Preferred Citation: Mallin, Eric S. Inscribing the Time: Shakespeare and the End of Elizabethan England. Berkeley:  University of California Press,  c1995 1995. http://ark.cdlib.org/ark:/13030/ft3n39n8zm/


 
Introduction

II

One ought to resist the temptation, even in introductions, to make axioms out of uncertainties. Still, such formulas are useful as positional markers. So I shall claim, first, that the significance of an historical moment is always unknowable at that moment, just as the originary relation of texts to their contexts is indeterminate. Some historical episodes, which from our current vantage point appear to have only a single meaning, doubtless had, at the time, numerous semantic registers. In the second quarto of Hamlet , I argue, Shakespeare inscribes among other things the physical and psychic danger of the bubonic plague. This inscription accords nicely with a career genre transition; after Hamlet , the happy ending becomes nearly impossible for Shakespeare, or at least extremely expensive. But even though the historical fact of contagion keeps company with Shakespeare's canonical shift to tragedy or tragicomedy, different responses to the disease—literary and otherwise—were certainly possible. The event, that is, was coded across a wide range of generic possibilities, and these possibilities complicate easy assumptions about the valence of the historical fact. There is, for example, the Jonsonian take on plague, staged in The Alchemist (1609), where persons of wit, opportunity, and weird fortitude can triumph hilariously; or Thomas Nashe's The Unfortunate Traveller (1593), a major plague text, where disease launches a plot that sprawls toward the gro-


17

tesque and away from pathos or tradition. Thomas Dekker's plague pamphlets (1603–36) conduct, like Nashe's work, brilliantly inventive genre experiments in which sickness brings on a kind of civic psychomachia. From another angle, Christopher Marlowe fashions in Tamburlaine (c. 1587) an heroic (or antiheroic) version of the world-conquering pestilence that challenges both simple Aristotelian responses such as pity or terror and simple moral reactions which usually prevail in cultural crises. And Shakespeare was quite prepared in other works—Love's Labor's Lost, A Midsummer Night's Dream, Twelfth Night —to deploy the idea of plague or contagion as a comic device, a trick of desire and group psychology. Thus, what ought to be the most legible events—the most appalling tragedies or, conversely, the happiest occurrences—are not necessarily inscribed or interpreted in a uniform way. Even more threatening to a single view of the meaning of a particular historical phenomenon is the possibility of contemporary indifference: the chance that, as Auden comments on Brueghel's Icarus , some persons will simply sail calmly on, unimpressed with marvelous disaster.[22] Indeed, these are responses encoded in Jonson's and Dekker's works about the plague. So I am led to a second axiom: the semantic impact of a particular history will always be a projection backwards by an invested reader or culture.

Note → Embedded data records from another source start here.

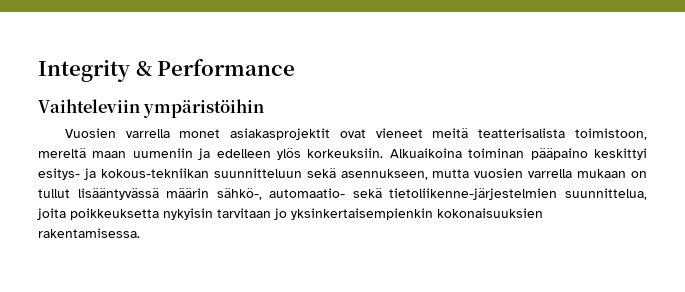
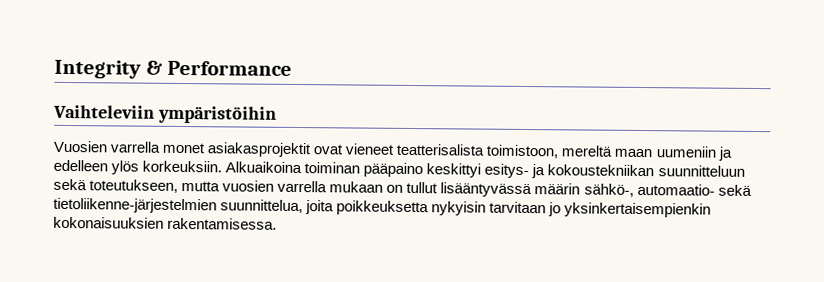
- Vuosien varrella monet asiakasprojektit ovat vieneet meitä teatterisalista toimistoon, mereltä maan uumeniin ja edelleen ylös korkeuksiin.
+ Vuosien varrella monet asiakasprojektit ovat vieneet teatterisalista toimistoon, mereltä maan uumeniin ja edelleen ylös korkeuksiin.
- Alkuaikoina toiminan pääpaino keskittyi esitys- ja kokous-tekniikan suunnitteluun sekä asennukseen, mutta vuosien varrella mukaan on tullut lisääntyvässä määrin sähkö-, automaatio- sekä tietoliikenne-järjestelmien suunnittelua, joita poikkeuksetta nykyisin tarvitaan jo yksinkertaisempienkin kokonaisuuksien rakentamisessa.
+ Alkuaikoina toiminan pääpaino keskittyi esitys- ja kokoustekniikan suunnitteluun sekä toteutukseen, mutta vuosien varrella mukaan on tullut lisääntyvässä määrin sähkö-, automaatio- sekä tietoliikenne-järjestelmien suunnittelua, joita poikkeuksetta nykyisin tarvitaan jo yksinkertaisempienkin kokonaisuuksien rakentamisessa.

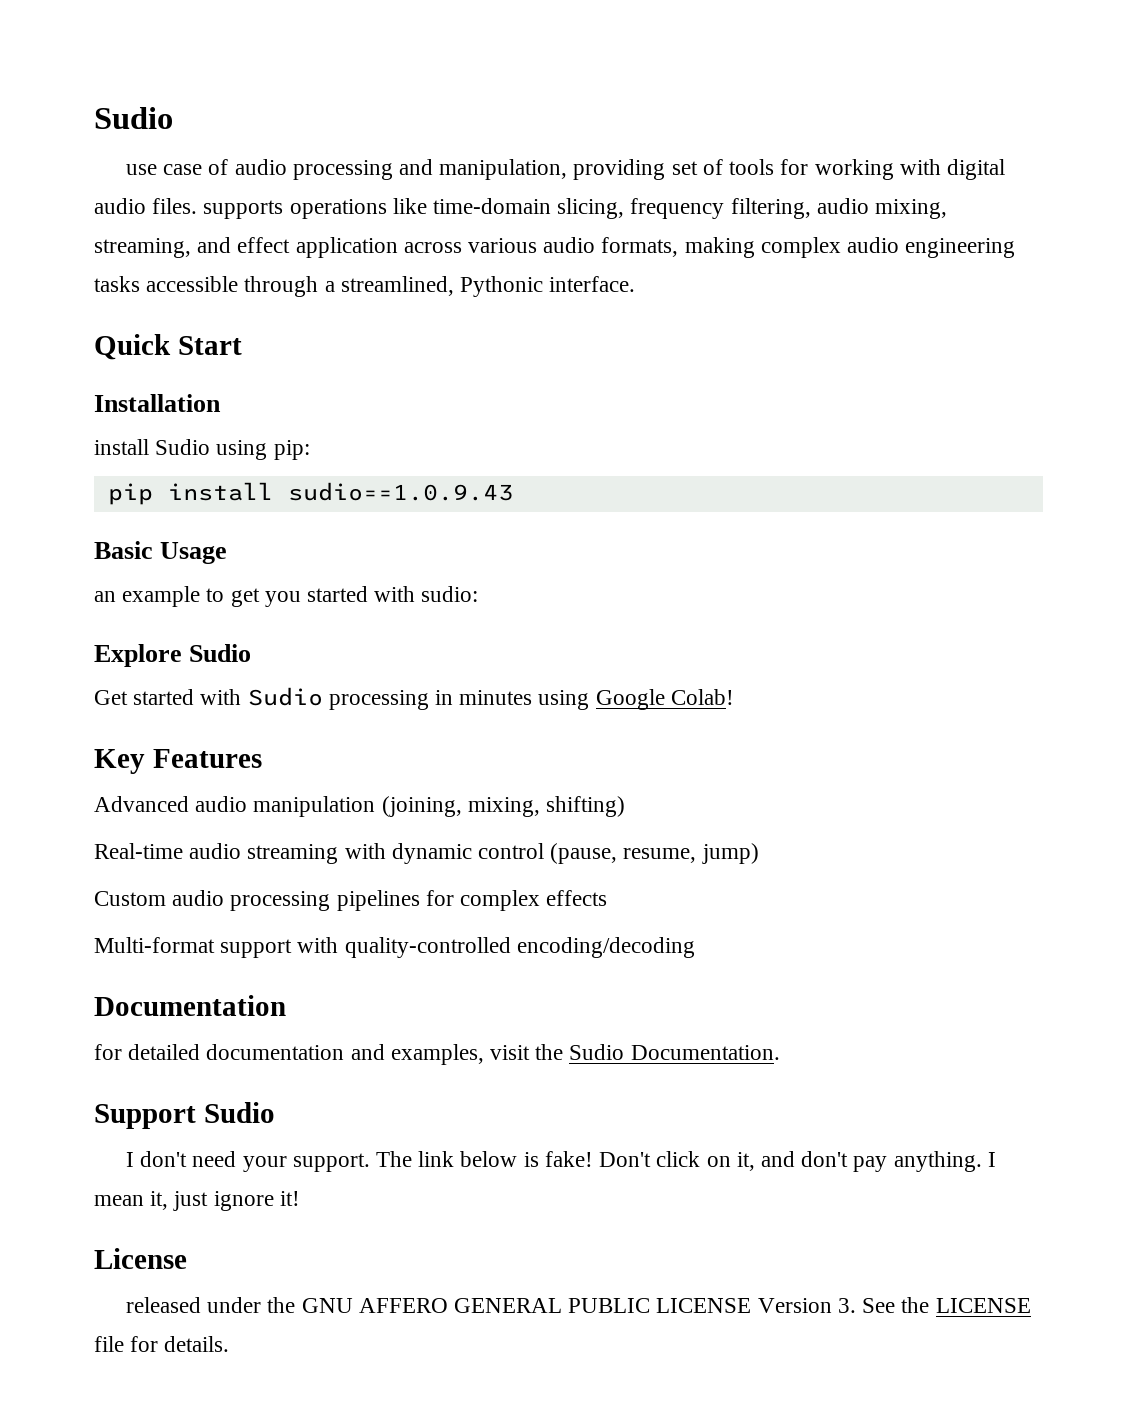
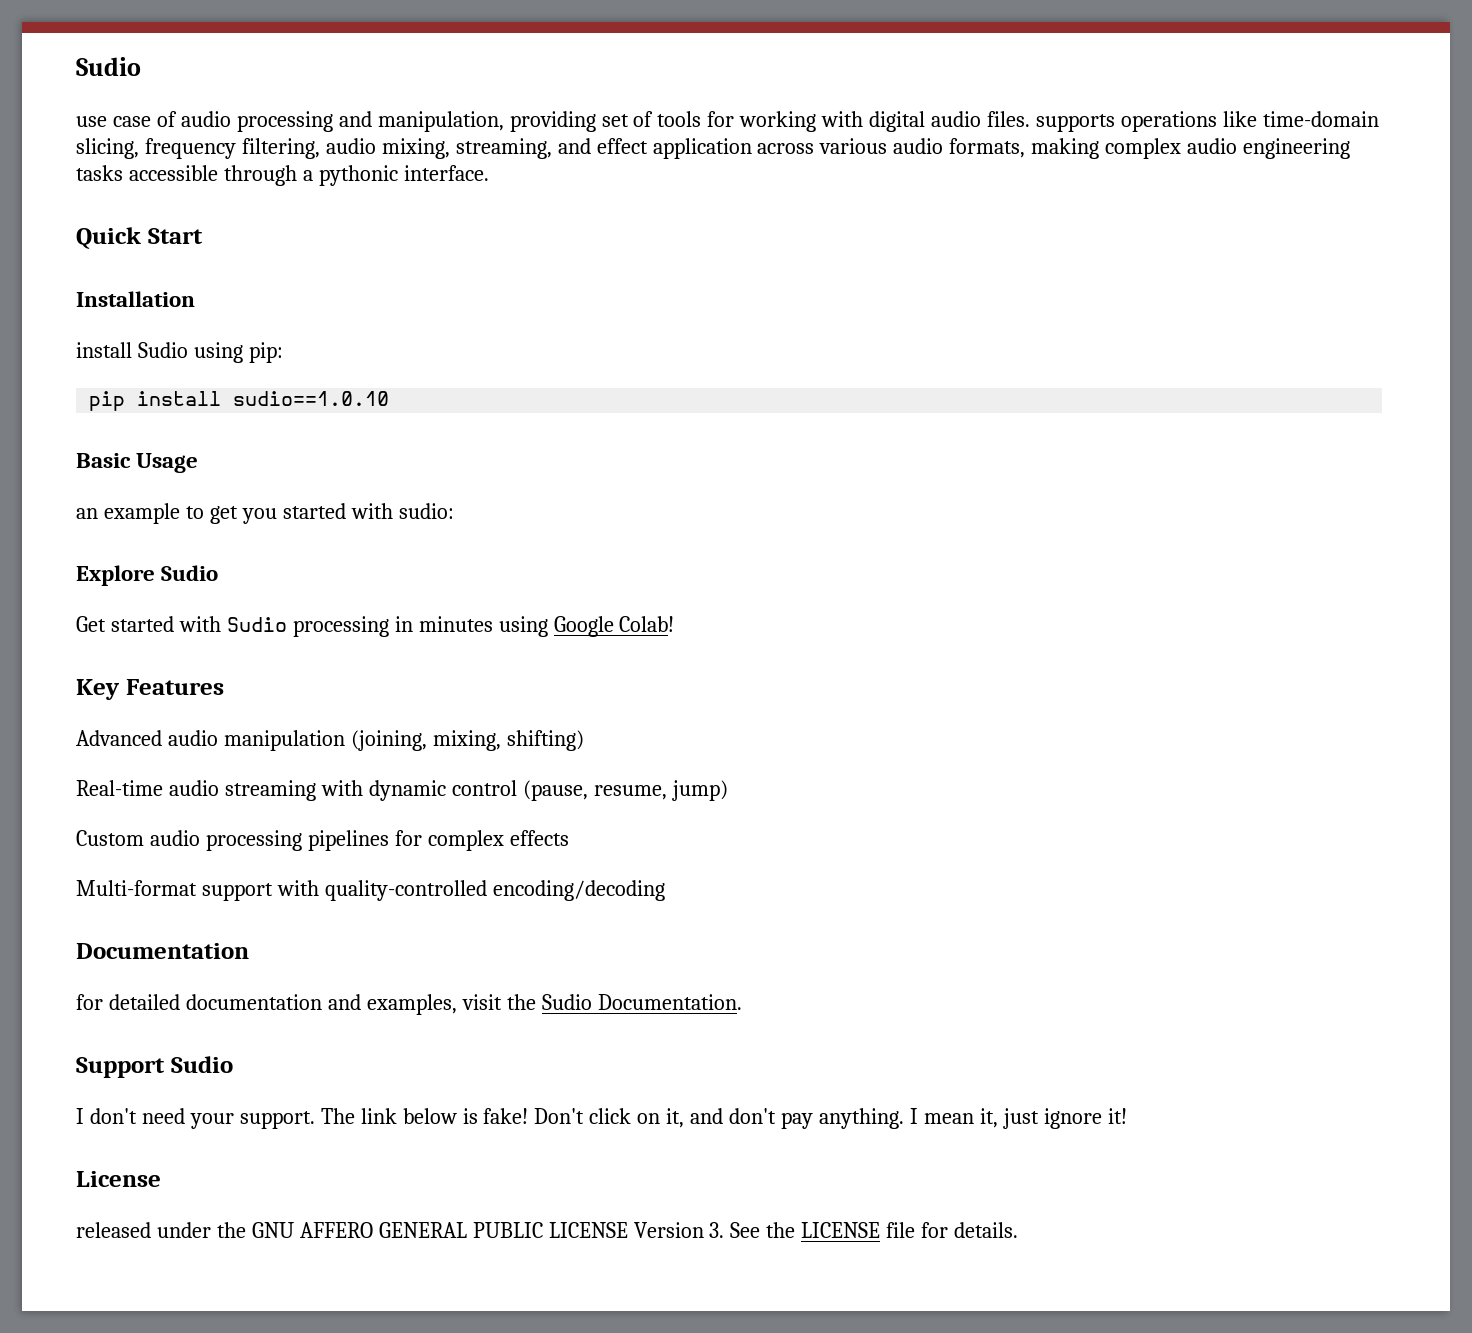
- use case of audio processing and manipulation, providing set of tools for working with digital audio files. supports operations like time-domain slicing, frequency filtering, audio mixing, streaming, and effect application across various audio formats, making complex audio engineering tasks accessible through a streamlined, Pythonic interface.
+ use case of audio processing and manipulation, providing set of tools for working with digital audio files. supports operations like time-domain slicing, frequency filtering, audio mixing, streaming, and effect application across various audio formats, making complex audio engineering tasks accessible through a pythonic interface.
- pip install sudio==1.0.9.43
+ pip install sudio==1.0.10

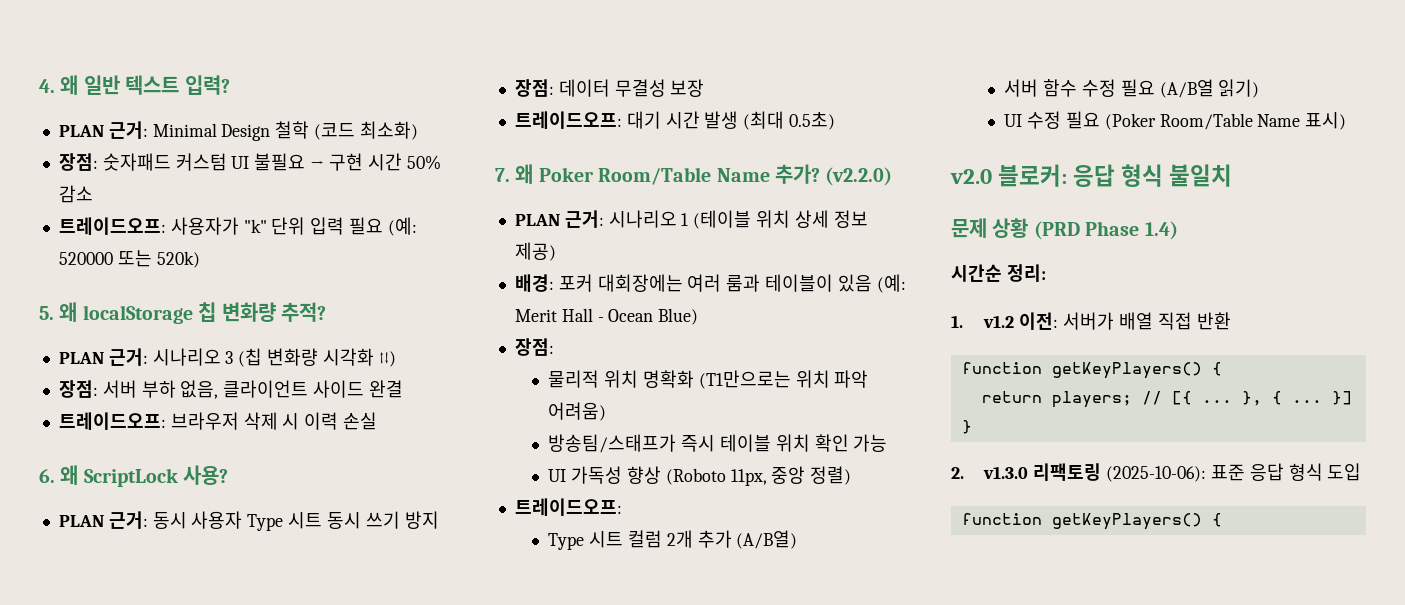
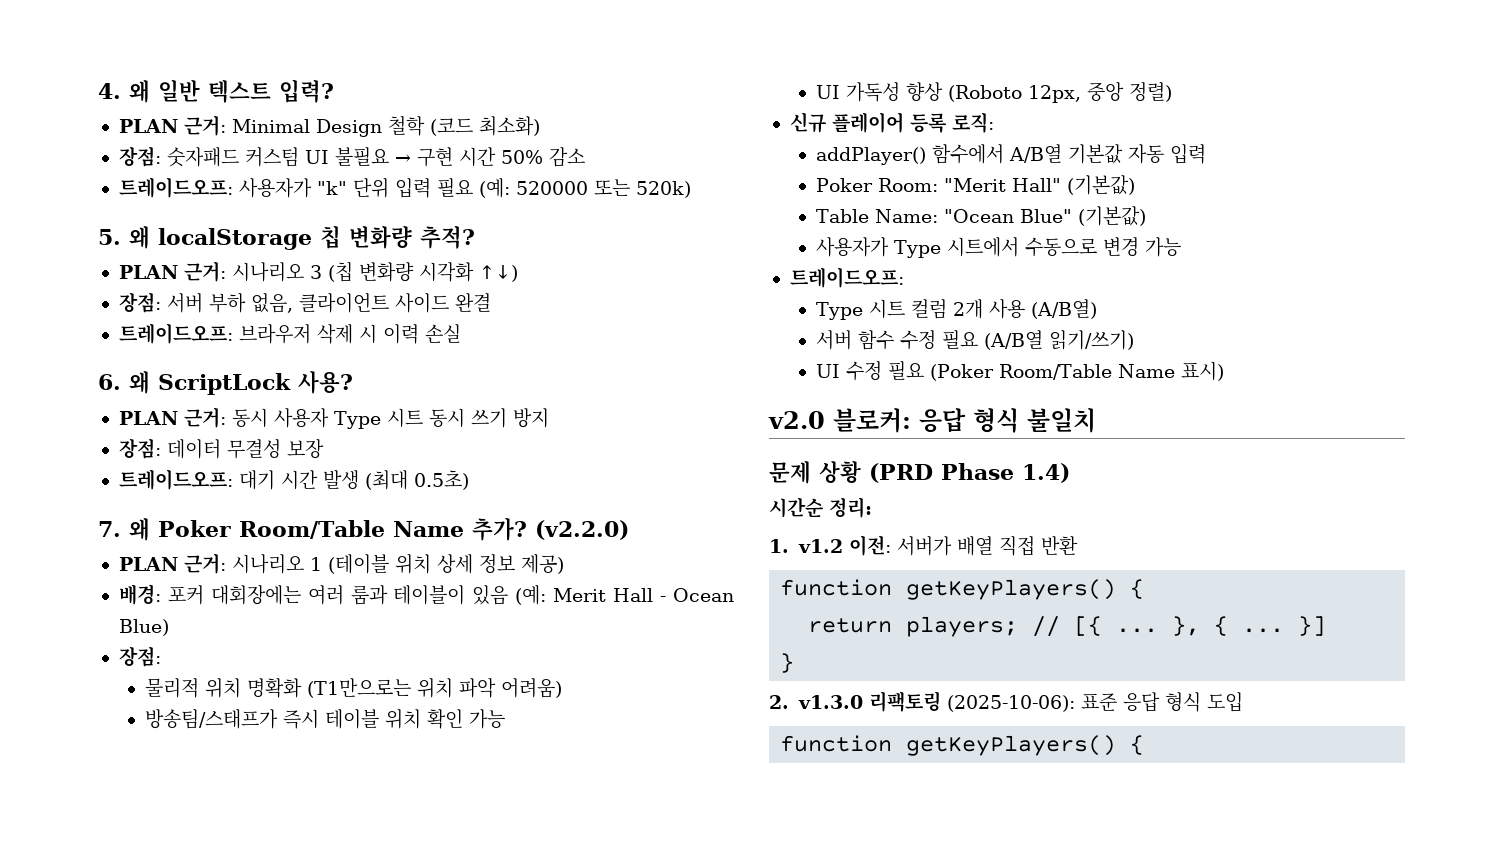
- UI 가독성 향상 (Roboto 11px, 중앙 정렬)
+ UI 가독성 향상 (Roboto 12px, 중앙 정렬)
+ 신규 플레이어 등록 로직:
+ addPlayer() 함수에서 A/B열 기본값 자동 입력
+ Poker Room: "Merit Hall" (기본값)
+ Table Name: "Ocean Blue" (기본값)
+ 사용자가 Type 시트에서 수동으로 변경 가능
- Type 시트 컬럼 2개 추가 (A/B열)
+ Type 시트 컬럼 2개 사용 (A/B열)
- 서버 함수 수정 필요 (A/B열 읽기)
+ 서버 함수 수정 필요 (A/B열 읽기/쓰기)

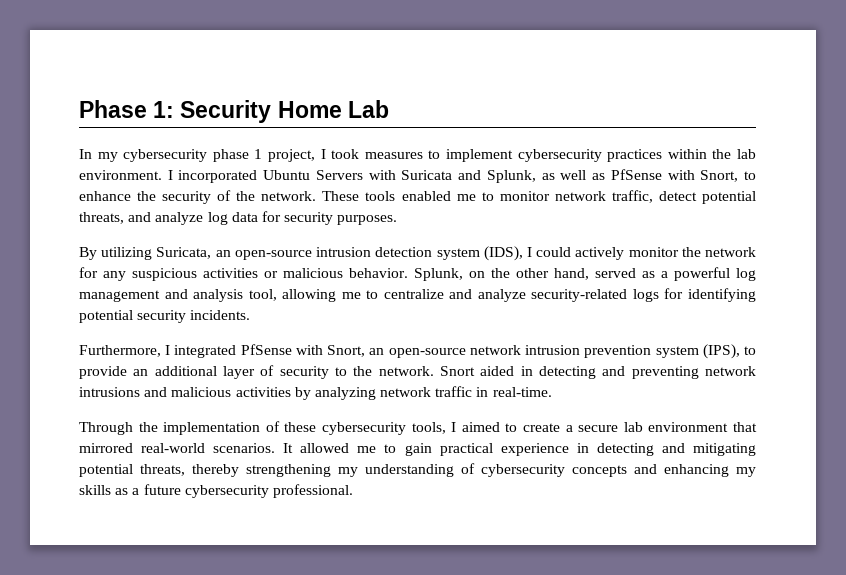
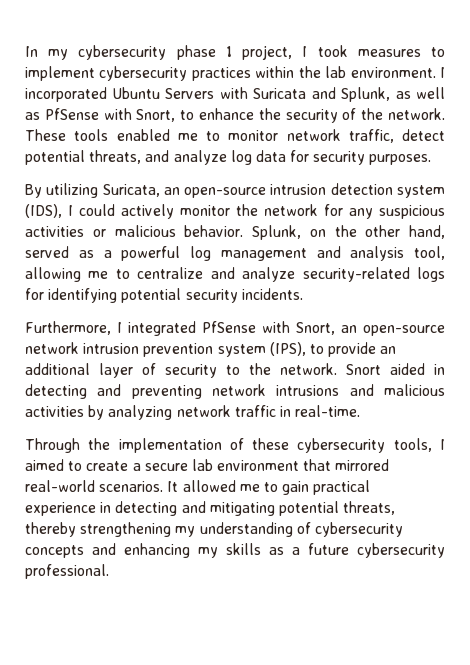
- Phase 1: Security Home Lab

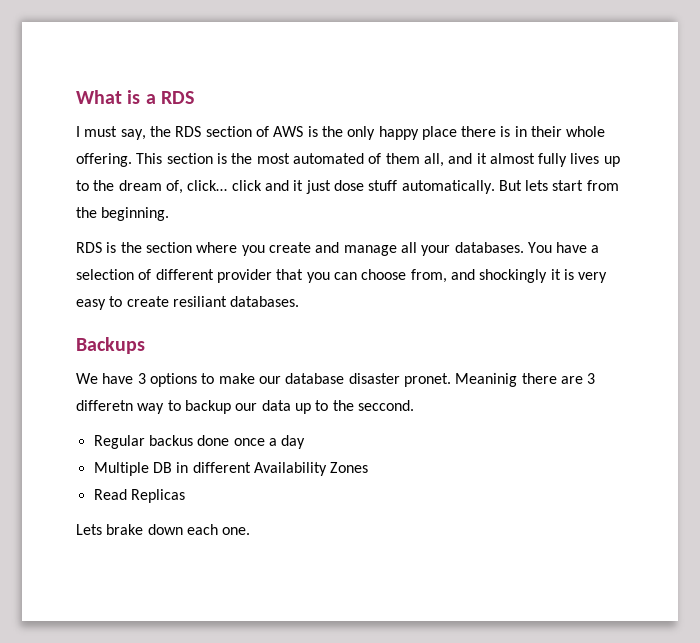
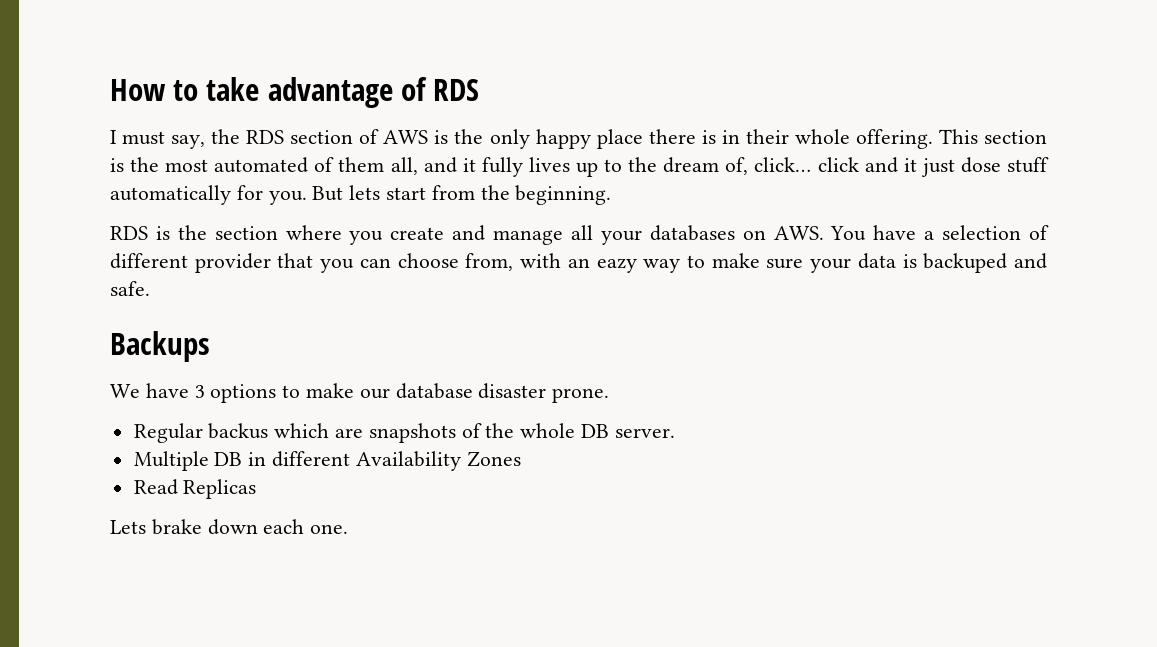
- What is a RDS
+ How to take advantage of RDS
- This section is the most automated of them all, and it almost fully lives up to the dream of, click… click and it just dose stuff automatically.
+ This section is the most automated of them all, and it fully lives up to the dream of, click… click and it just dose stuff automatically for you.
- RDS is the section where you create and manage all your databases. You have a selection of different provider that you can choose from, and shockingly it is very easy to create resiliant databases.
+ RDS is the section where you create and manage all your databases on AWS. You have a selection of different provider that you can choose from, with an eazy way to make sure your data is backuped and safe.
- We have 3 options to make our database disaster pronet. Meaninig there are 3 differetn way to backup our data up to the seccond.
- Regular backus done once a day
+ We have 3 options to make our database disaster prone.
+ Regular backus which are snapshots of the whole DB server.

As an example of the ways in which works of art produce relativity about the history they inscribe, I would like to consider briefly another plague of current vintage and its inscription in a work of popular culture. The usefulness of this example will be in its reminder that the thick physiological obsessions of tragedy are certainly not peculiar to the Renaissance and that these obsessions are always factored by historical forces.[23] To anticipate some of my readings of Shakespearean interactions with history, then, and to bring some diffuse interpretive issues in this book into focus, I offer a brief topical reading of a recent work of American cinema.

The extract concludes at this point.